* **YOUR GOAL**: How many of the lines below include "default"? Give the number and no other words.

*** SUPPLIED RECORDS ***

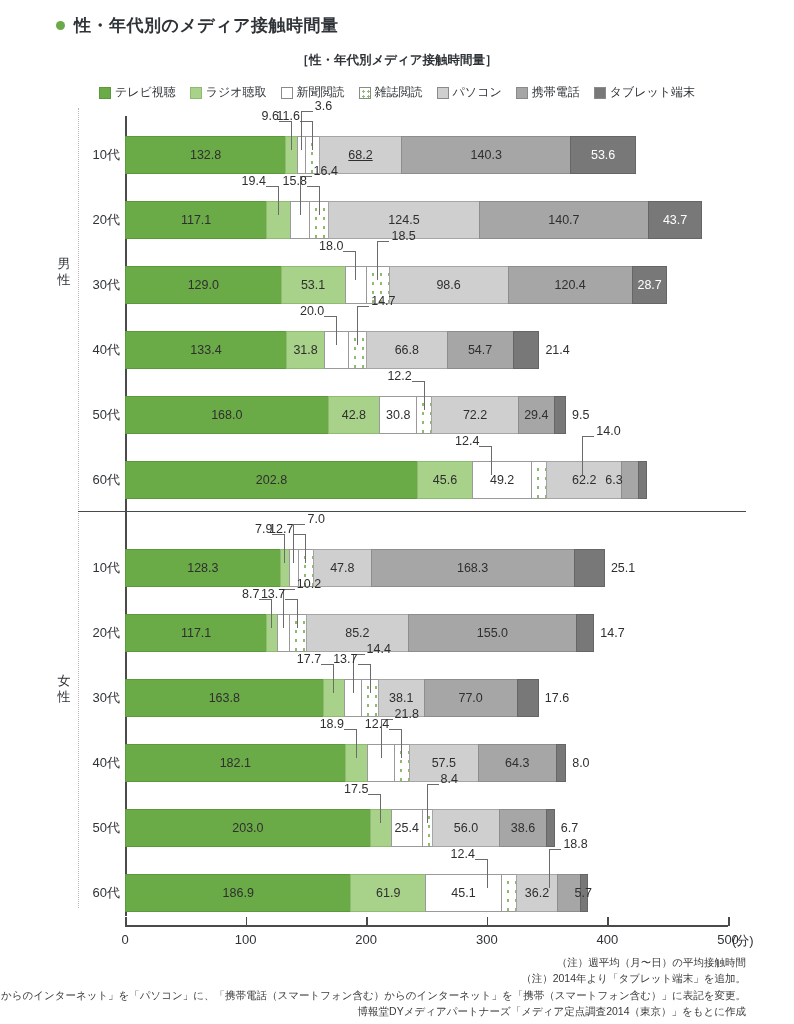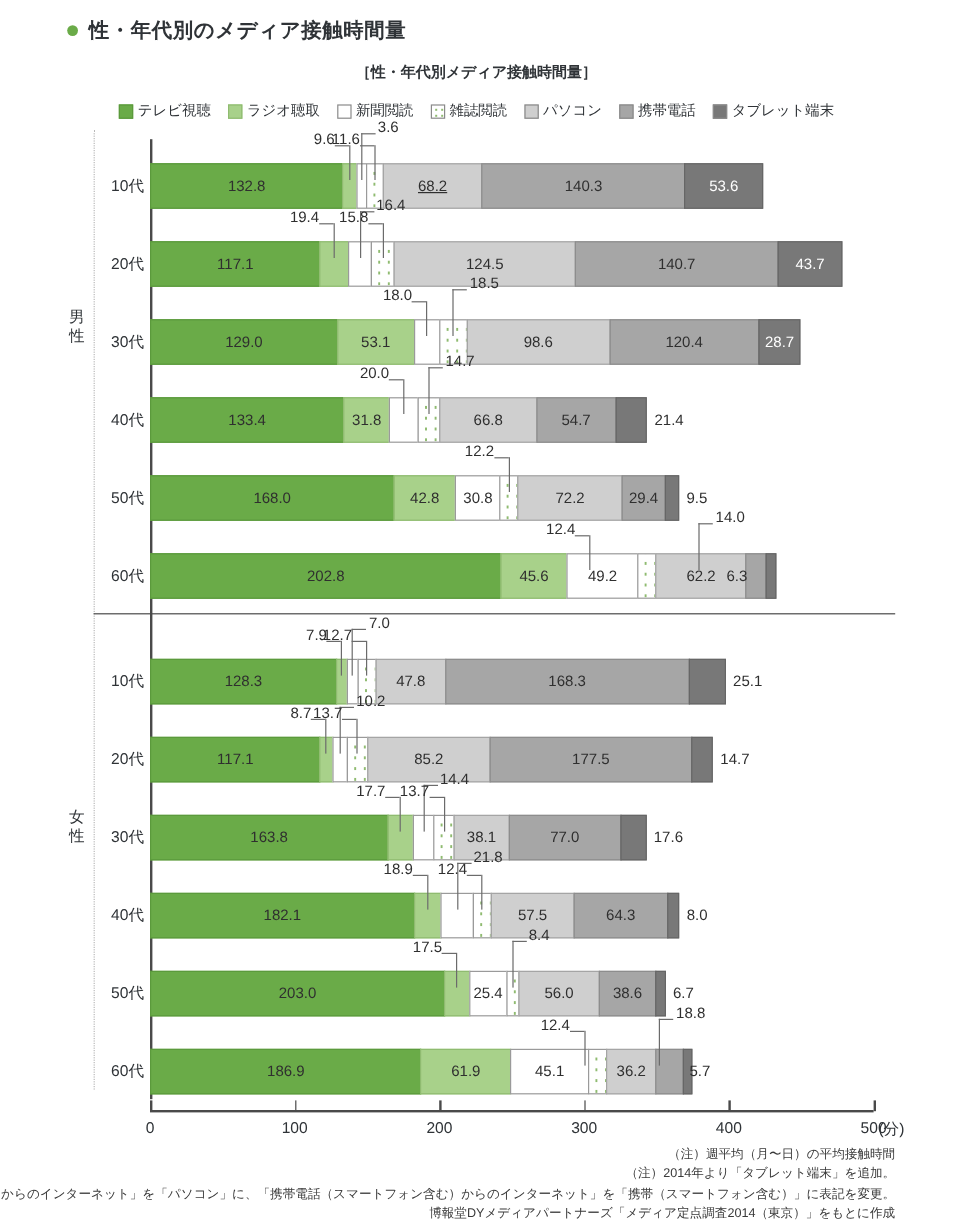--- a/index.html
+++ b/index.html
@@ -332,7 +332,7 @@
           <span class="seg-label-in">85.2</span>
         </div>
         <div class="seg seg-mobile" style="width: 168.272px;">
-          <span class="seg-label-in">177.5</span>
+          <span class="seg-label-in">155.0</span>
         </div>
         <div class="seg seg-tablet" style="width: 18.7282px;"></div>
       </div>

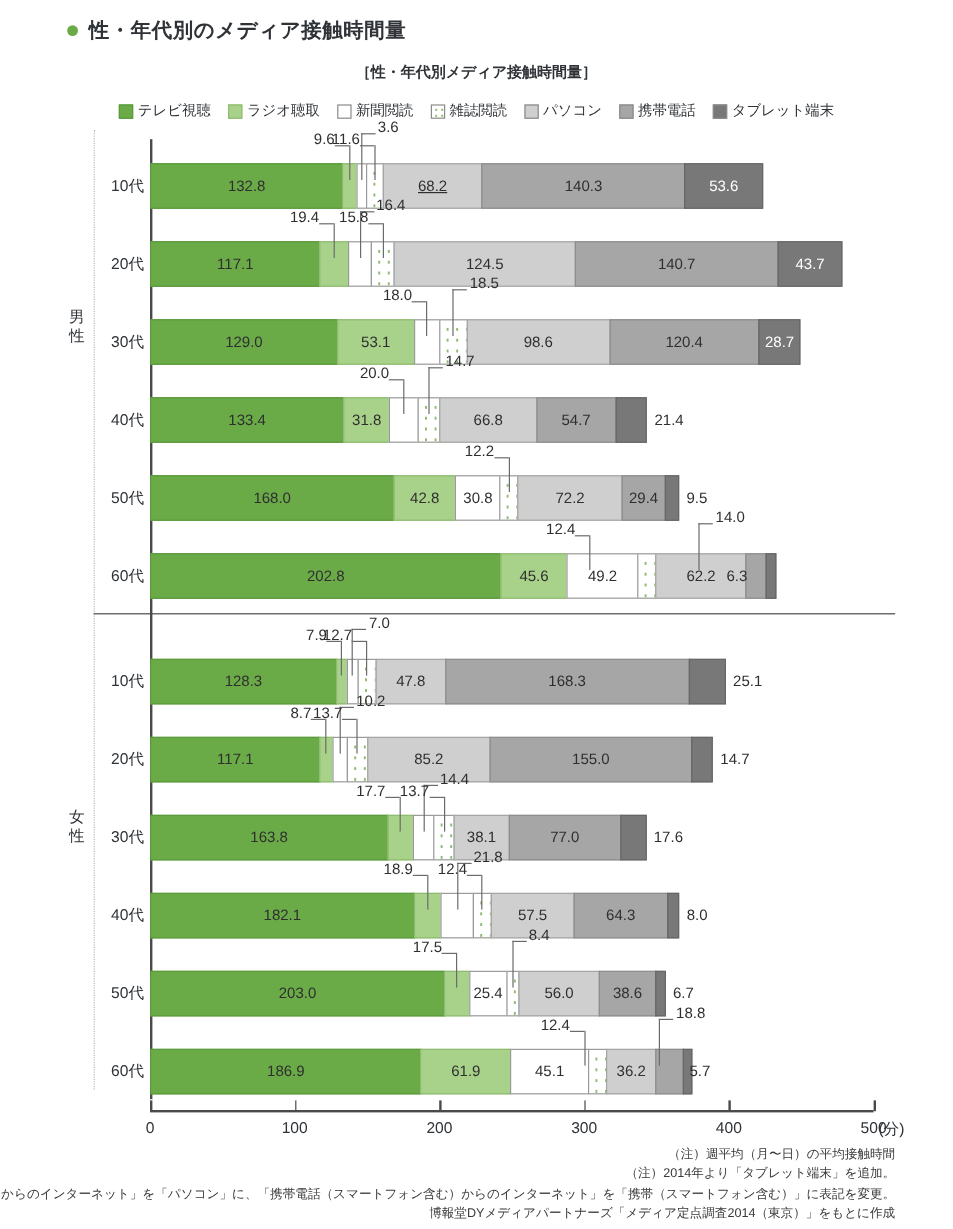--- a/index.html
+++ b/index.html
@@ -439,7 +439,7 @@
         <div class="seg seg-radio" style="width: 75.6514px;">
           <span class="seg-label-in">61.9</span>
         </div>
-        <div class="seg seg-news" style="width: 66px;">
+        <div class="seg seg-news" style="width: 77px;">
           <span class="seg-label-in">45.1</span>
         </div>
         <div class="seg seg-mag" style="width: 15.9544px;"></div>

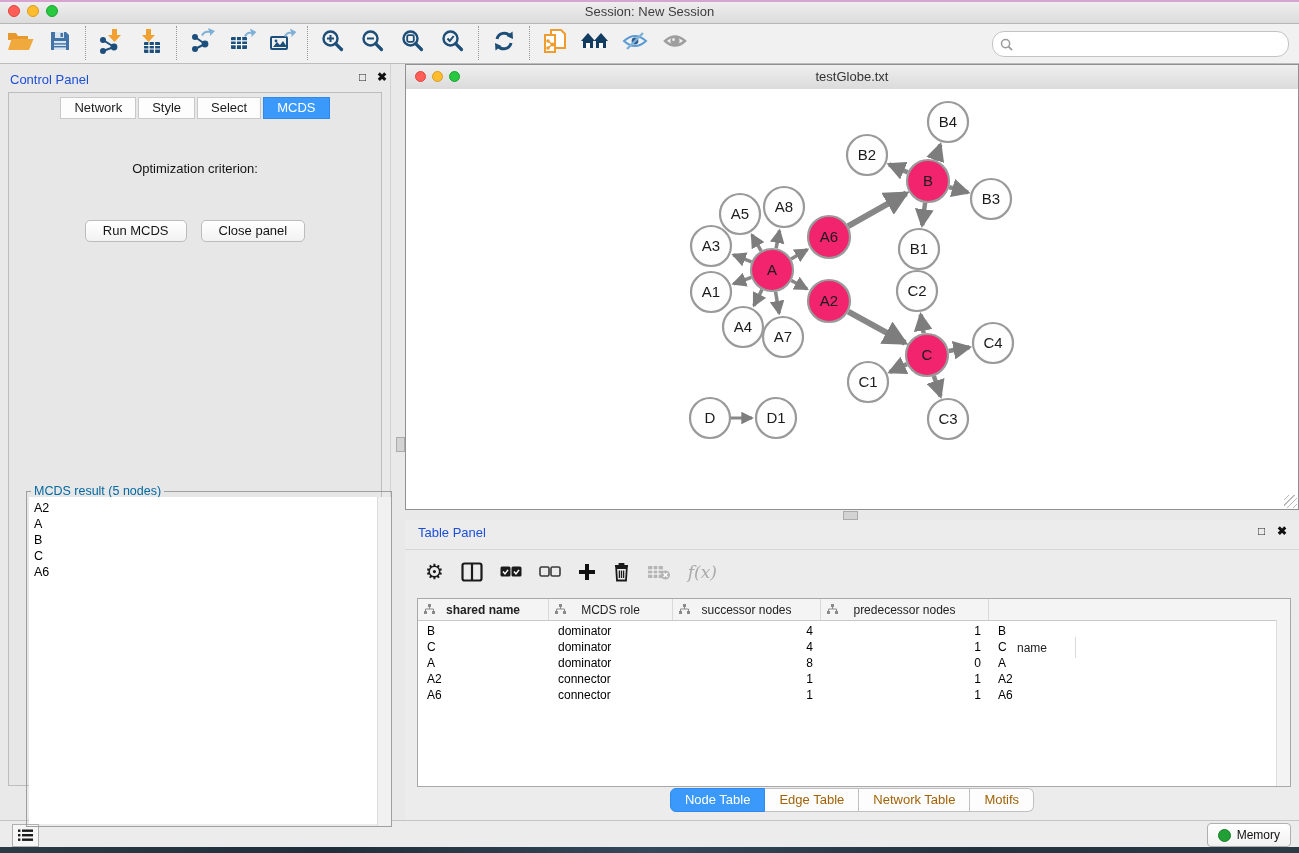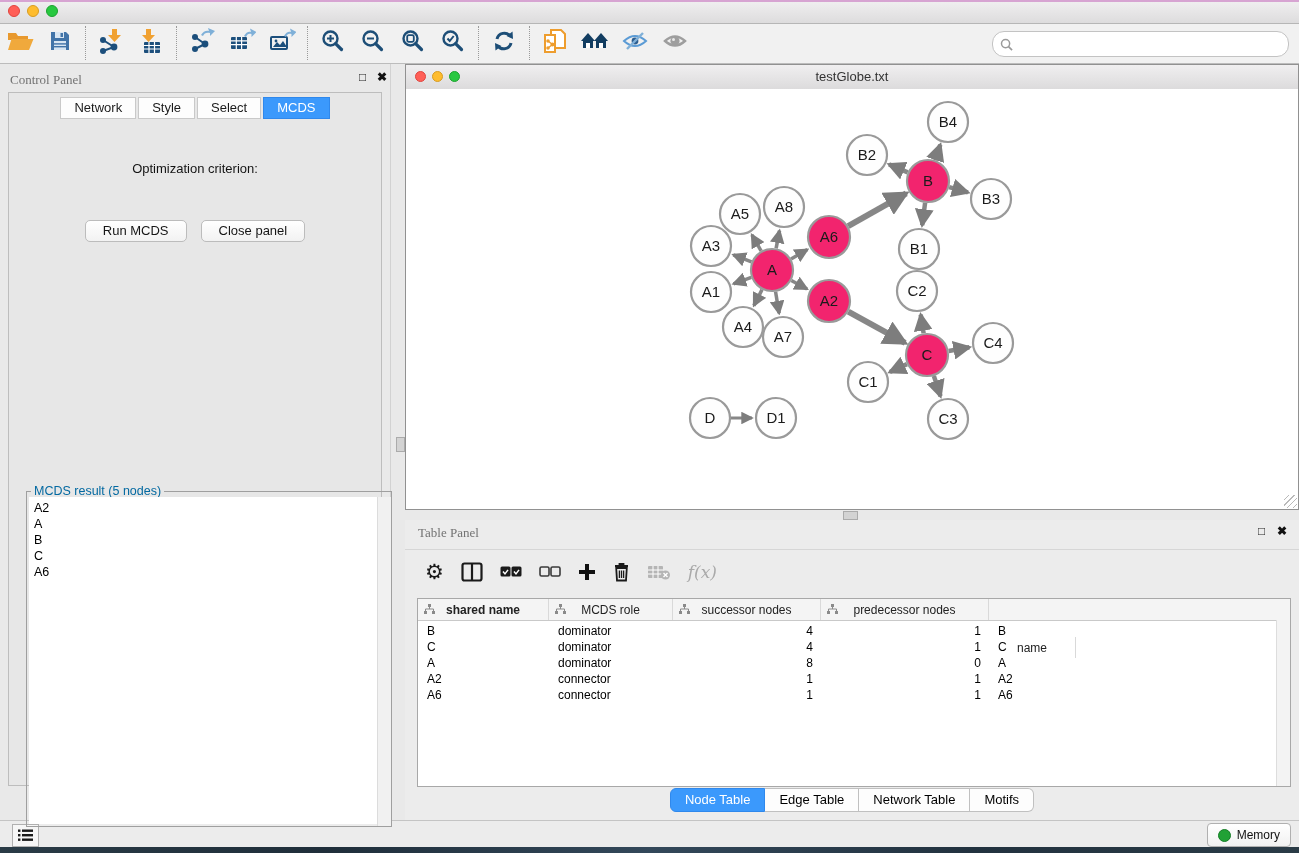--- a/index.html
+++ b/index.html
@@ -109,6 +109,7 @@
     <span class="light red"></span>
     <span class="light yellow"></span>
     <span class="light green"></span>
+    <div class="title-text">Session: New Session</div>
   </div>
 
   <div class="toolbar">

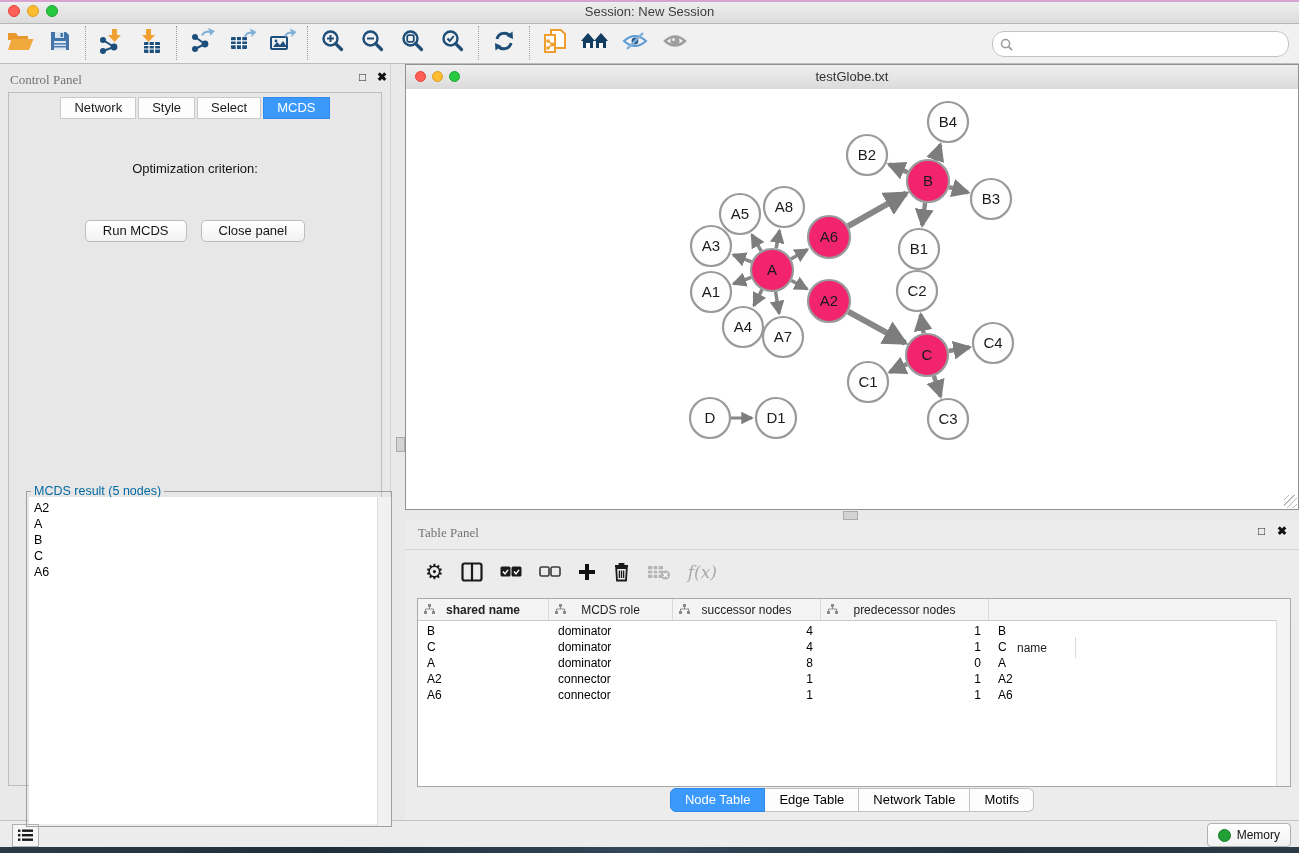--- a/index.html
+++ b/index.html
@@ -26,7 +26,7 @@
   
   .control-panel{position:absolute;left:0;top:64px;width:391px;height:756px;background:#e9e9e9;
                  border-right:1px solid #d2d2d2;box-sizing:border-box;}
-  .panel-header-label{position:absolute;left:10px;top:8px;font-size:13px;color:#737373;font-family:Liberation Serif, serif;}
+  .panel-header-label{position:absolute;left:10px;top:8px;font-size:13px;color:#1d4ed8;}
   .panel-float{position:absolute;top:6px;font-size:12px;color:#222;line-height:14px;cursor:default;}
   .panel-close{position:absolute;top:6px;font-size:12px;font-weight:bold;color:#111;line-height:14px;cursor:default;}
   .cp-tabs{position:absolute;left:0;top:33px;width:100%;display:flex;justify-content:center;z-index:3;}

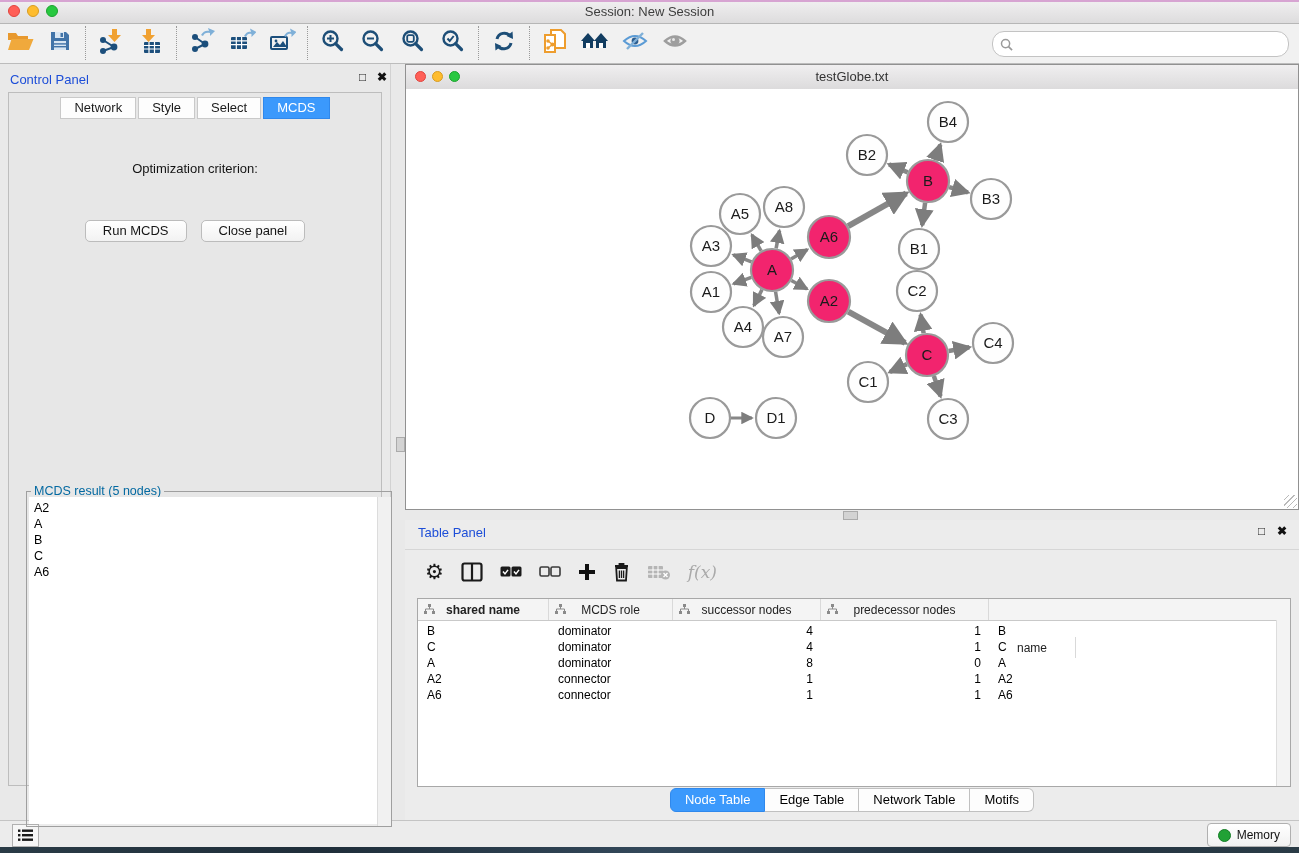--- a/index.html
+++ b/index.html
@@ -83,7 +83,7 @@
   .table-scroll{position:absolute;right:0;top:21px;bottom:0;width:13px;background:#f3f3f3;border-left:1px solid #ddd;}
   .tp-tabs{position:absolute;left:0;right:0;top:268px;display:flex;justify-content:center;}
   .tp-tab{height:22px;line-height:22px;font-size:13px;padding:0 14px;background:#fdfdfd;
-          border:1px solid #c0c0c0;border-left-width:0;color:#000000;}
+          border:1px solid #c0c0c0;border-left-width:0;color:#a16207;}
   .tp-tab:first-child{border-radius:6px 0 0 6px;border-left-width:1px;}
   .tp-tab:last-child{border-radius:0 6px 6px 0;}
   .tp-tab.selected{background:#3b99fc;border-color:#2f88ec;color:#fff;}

*** End of SUPPLIED RECORDS ***

* **ANSWER TO THE EXERCISE**: 2